**** Given information ****

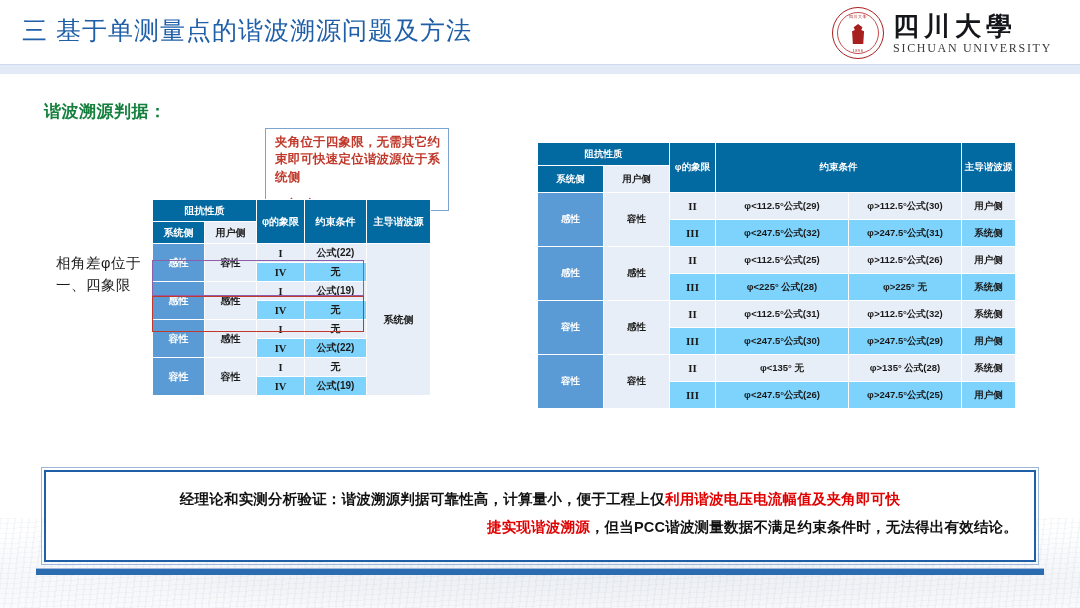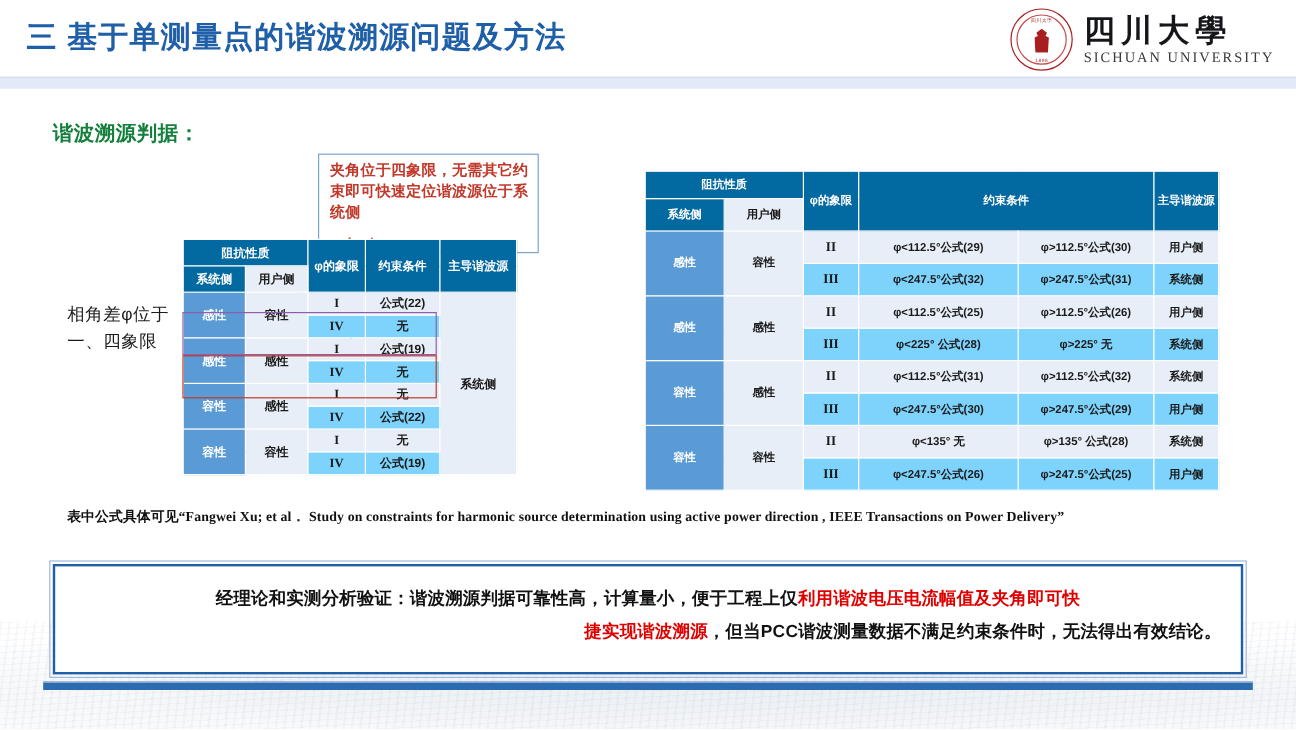--- a/index.html
+++ b/index.html
@@ -40,29 +40,29 @@
     position: absolute; left: 0; top: 64px;
     width: 1080px; height: 9px;
     background: #e3eaf7;
     border-top: 1px solid #cfdcf0;
     border-bottom: 1px solid #ffffff;
   }
   .header-title {
     position: absolute;
     left: 22px; top: 14px;
     font-size: 25px;
-    font-weight: bold;
+    font-weight: normal;
     color: #1f5fa8;
     letter-spacing: 1px;
     white-space: nowrap;
   }
 
   
   .logo-wrap {
-    position: absolute; right: 18px; top: 6px;
+    position: absolute; right: 28px; top: 6px;
     height: 54px;
     display: flex; align-items: center; gap: 9px;
   }
   .logo-seal {
     width: 50px; height: 50px; flex: none;
     border-radius: 50%;
     border: 1.6px solid #a81f1f;
     position: relative;
     background: #fff;
   }
@@ -417,21 +417,20 @@
         </tr>
         <tr>
           <td class="rowB romans">III</td>
           <td class="rowB">φ&lt;247.5°公式(26)</td>
           <td class="rowB">φ&gt;247.5°公式(25)</td>
           <td class="rowB">用户侧</td>
         </tr>
       </tbody>
   </table>
 
-  <div class="citation">表中公式具体可见“Fangwei Xu; et al． Study on constraints for harmonic source determination using active power direction , IEEE Transactions on Power Delivery”</div>
 
   <div class="concl-box">
     <div class="concl-line concl-l1">
       <span>经理论和实测分析验证：谐波溯源判据可靠性高，计算量小，便于工程上仅</span><span class="em">利用谐波电压电流幅值及夹角即可快</span>
     </div>
     <div class="concl-line concl-l2">
       <span class="em">捷实现谐波溯源</span><span>，但当PCC谐波测量数据不满足约束条件时，无法得出有效结论。</span>
     </div>
   </div>
   <div class="bottom-bar"></div>

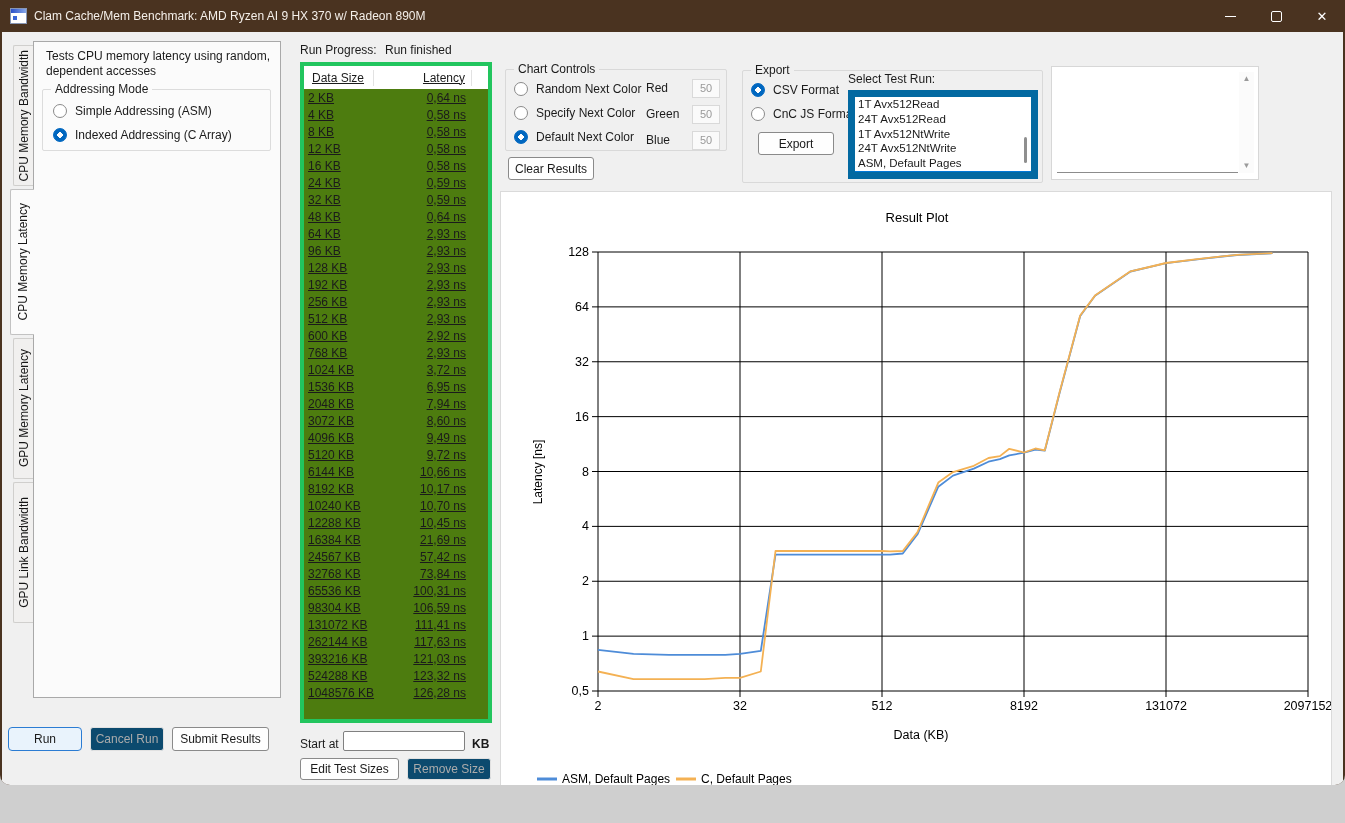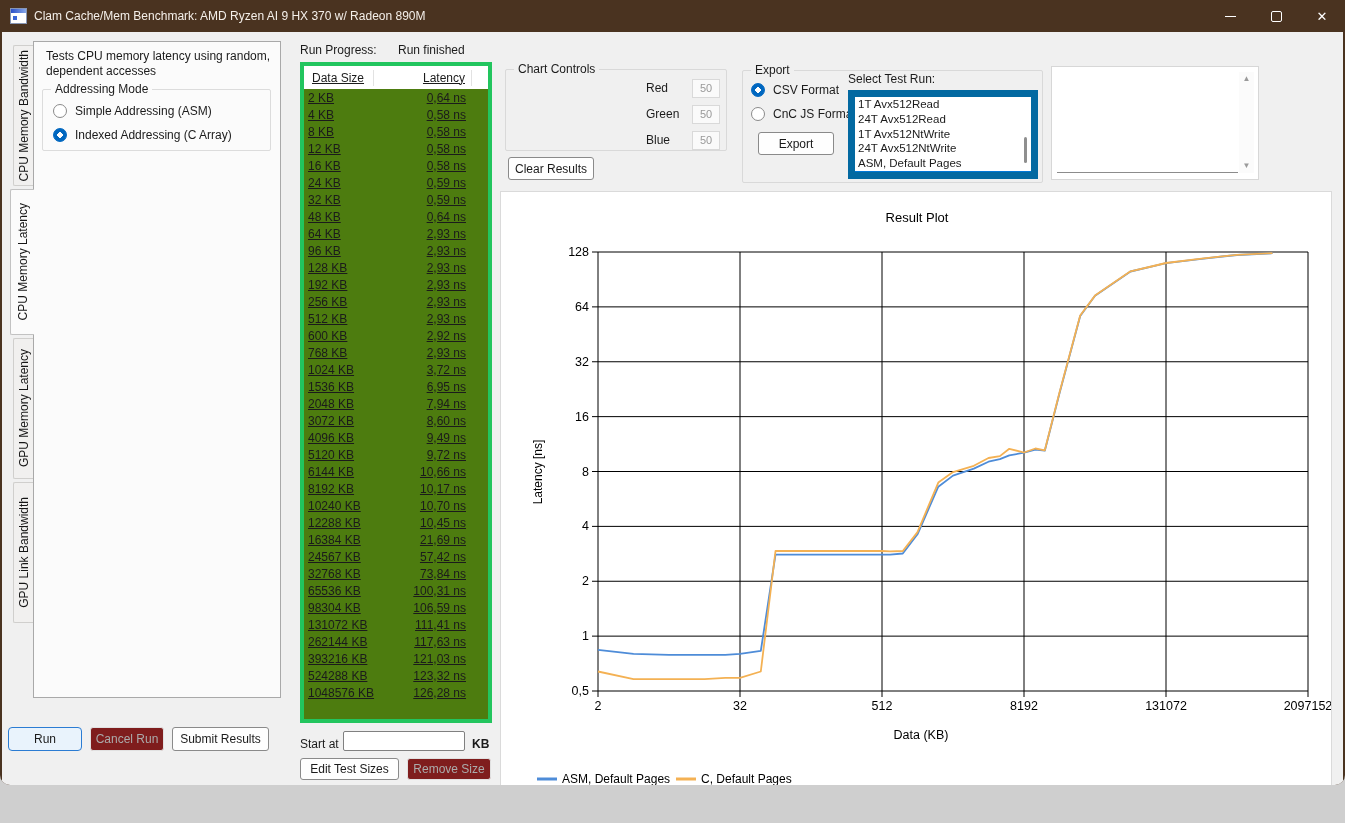--- a/index.html
+++ b/index.html
@@ -28,21 +28,21 @@
   .groupbox{position:absolute;border:1px solid #dcdcdc;border-radius:2px;box-sizing:border-box;}
   .gtitle{position:absolute;top:-8px;left:8px;padding:0 4px;background:#fbfbfb;font-size:12px;}
   .gtitle.on-gray{background:#f0f0f0;}
   .radio-col{position:absolute;left:10px;top:13px;}
   .radio-row{height:16px;display:flex;align-items:center;gap:8px;margin-bottom:8px;cursor:default;}
   .radio{box-sizing:border-box;width:14px;height:14px;border-radius:50%;border:1px solid #8a8a8a;background:#fff;flex:0 0 auto;}
   .radio.sel{border:1px solid #0067c0;background:radial-gradient(circle,#fff 0 2.6px,#0067c0 2.9px);}
   .rlabel{white-space:nowrap;}
   
   .btn{position:absolute;box-sizing:border-box;display:flex;align-items:center;justify-content:center;background:#fefefe;border:1px solid #8a8a8a;border-radius:3px;font-size:12px;color:#1b1b1b;cursor:default;}
-  .btn.disabled{background:#7f1d1d;border-color:#e1e1e1;color:#ababab;}
+  .btn.disabled{background:#0c4a6e;border-color:#e1e1e1;color:#ababab;}
   .btn.primary{background:#e9f3fc;border:1px solid #2b7cd3;border-radius:4px;}
   .tbox{position:absolute;box-sizing:border-box;background:#fff;border:1px solid #808080;border-radius:2px;}
   .small-label{position:absolute;white-space:nowrap;}
   
   #results-table{position:absolute;left:300px;top:62px;width:192px;height:661px;box-sizing:border-box;background:#4d7c0f;border:4px solid #22c55e;overflow:hidden;text-decoration:underline;}
   #results-head{display:flex;height:23px;align-items:center;background:#fff;}
   #results-head .hc1{box-sizing:border-box;width:70px;padding-left:8px;border-right:1px solid #e2e2e2;height:16px;line-height:16px;}
   #results-head .hc2{box-sizing:border-box;width:98px;text-align:right;padding-right:6px;border-right:1px solid #e2e2e2;height:16px;line-height:16px;}
   .trow{display:flex;height:17px;align-items:center;}
   .trow .c1{box-sizing:border-box;width:70px;padding-left:4px;white-space:nowrap;}
@@ -122,21 +122,21 @@
           </div>
         </div>
     </div>
   </div>
 
   <div class="btn primary" style="left:8px;top:727px;width:74px;height:24px;">Run</div>
   <div class="btn disabled" style="left:90px;top:727px;width:74px;height:24px;">Cancel Run</div>
   <div class="btn" style="left:172px;top:727px;width:97px;height:24px;">Submit Results</div>
 
   <span class="small-label" style="left:300px;top:43px;">Run Progress:</span>
-  <span class="small-label" style="left:398px;top:43px;">Run finished</span>
+  <span class="small-label" style="left:385px;top:43px;">Run finished</span>
 
   <div id="results-table">
     <div id="results-head">
       <span class="hc1">Data Size</span>
       <span class="hc2">Latency</span>
     </div>
     <div>
         <div class="trow">
           <span class="c1">2 KB</span>
           <span class="c2">0,64 ns</span>
@@ -288,20 +288,34 @@
   <input class="tbox" style="left: 343px; top: 731px; width: 122px; height: 20px;" value="">
   <span class="small-label" style="left:472px;top:737px;font-weight:bold;">KB</span>
   <div class="btn" style="left:300px;top:758px;width:99px;height:22px;">Edit Test Sizes</div>
   <div class="btn disabled" style="left:407px;top:758px;width:84px;height:22px;">Remove Size</div>
   <input class="tbox" style="left: 300px; top: 787px; width: 74px; height: 20px;" value="">
   <span class="small-label" style="left:382px;top:792px;font-weight:bold;">KB</span>
   <div class="btn disabled" style="left:407px;top:787px;width:84px;height:22px;">Add Size</div>
 
   <div class="groupbox" style="left:505px;top:69px;width:222px;height:82px;border-color:#d9d9d9;">
     <span class="gtitle on-gray">Chart Controls</span>
+    <div class="radio-col" style="top:11px;left:8px;">
+        <div class="radio-row">
+          <span class="radio"></span>
+          <span class="rlabel">Random Next Color</span>
+        </div>
+        <div class="radio-row">
+          <span class="radio"></span>
+          <span class="rlabel">Specify Next Color</span>
+        </div>
+        <div class="radio-row">
+          <span class="radio sel"></span>
+          <span class="rlabel">Default Next Color</span>
+        </div>
+      </div>
     <div class="rgb-col">
         <div class="rgb-row">
           <span class="rgb-label">Red</span>
           <input class="rgb-input" disabled="" value="50" style="">
         </div>
         <div class="rgb-row">
           <span class="rgb-label">Green</span>
           <input class="rgb-input" disabled="" value="50" style="">
         </div>
         <div class="rgb-row">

****

- **What the task requires**:
For every line above that has "primary" in it, copy the line.

- **Result for this task**:
   .btn.primary{background:#e9f3fc;border:1px solid #2b7cd3;border-radius:4px;}
   <div class="btn primary" style="left:8px;top:727px;width:74px;height:24px;">Run</div>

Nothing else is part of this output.